- [Work task]: The expected result is the segment of the entries that begins with the line containing "shipping: 41.93 -> none" and ends with the last line, copied verbatim.

--- START ---

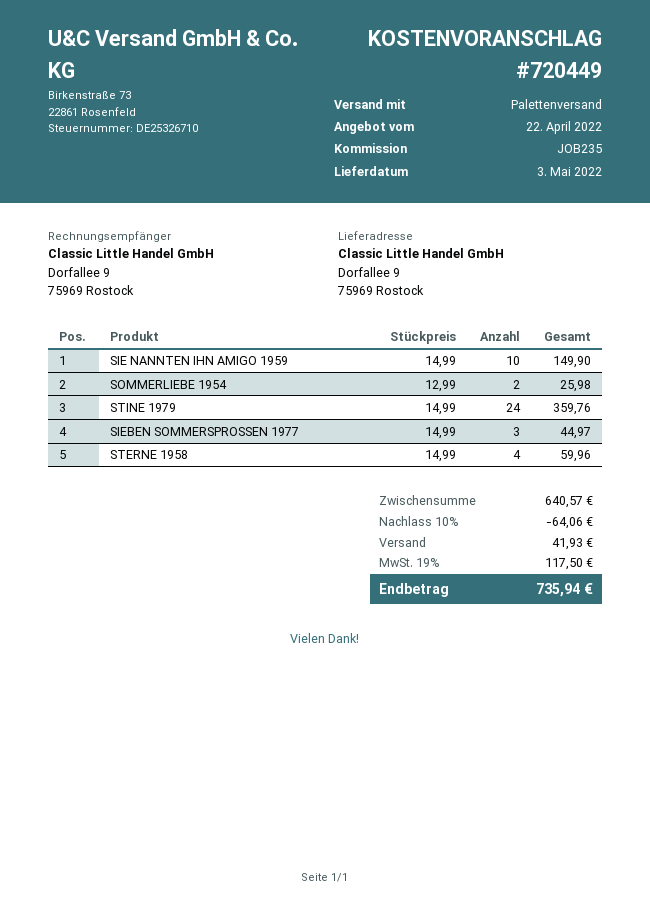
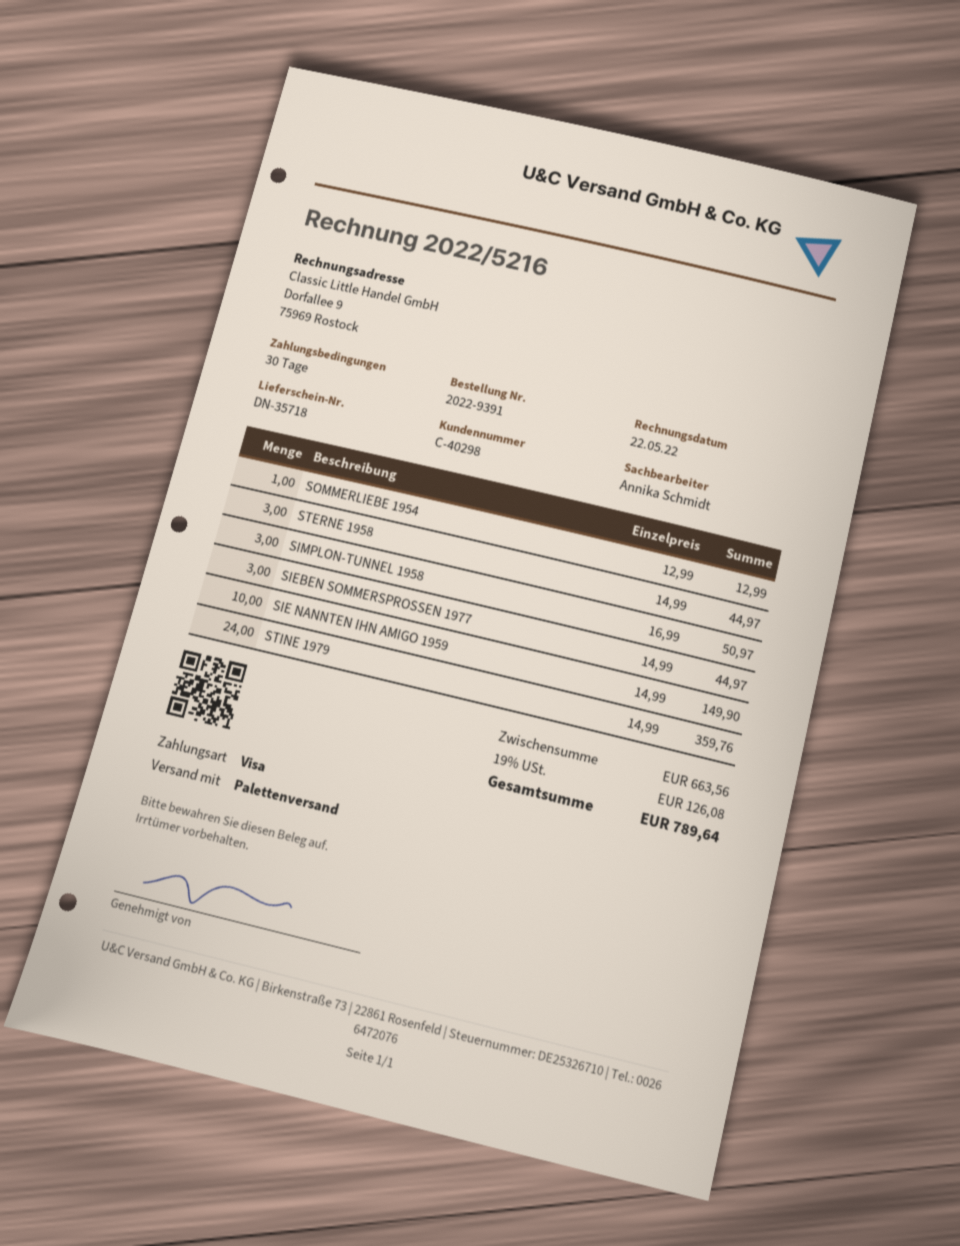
SOMMERLIEBE 1954: 2 x 12.99 = 25.98 -> 1 x 12.99 = 12.99
STERNE 1958: 4 x 14.99 = 59.96 -> 3 x 14.99 = 44.97
SIMPLON-TUNNEL 1958: none -> 3 x 16.99 = 50.97
subtotal: 640.57 -> 663.56
discount: 10% = 64.06 -> none
shipping: 41.93 -> none
tax: 19% = 117.50 -> 19% = 126.08
total: 735.94 -> 789.64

--- END ---

- [Answer section]:
shipping: 41.93 -> none
tax: 19% = 117.50 -> 19% = 126.08
total: 735.94 -> 789.64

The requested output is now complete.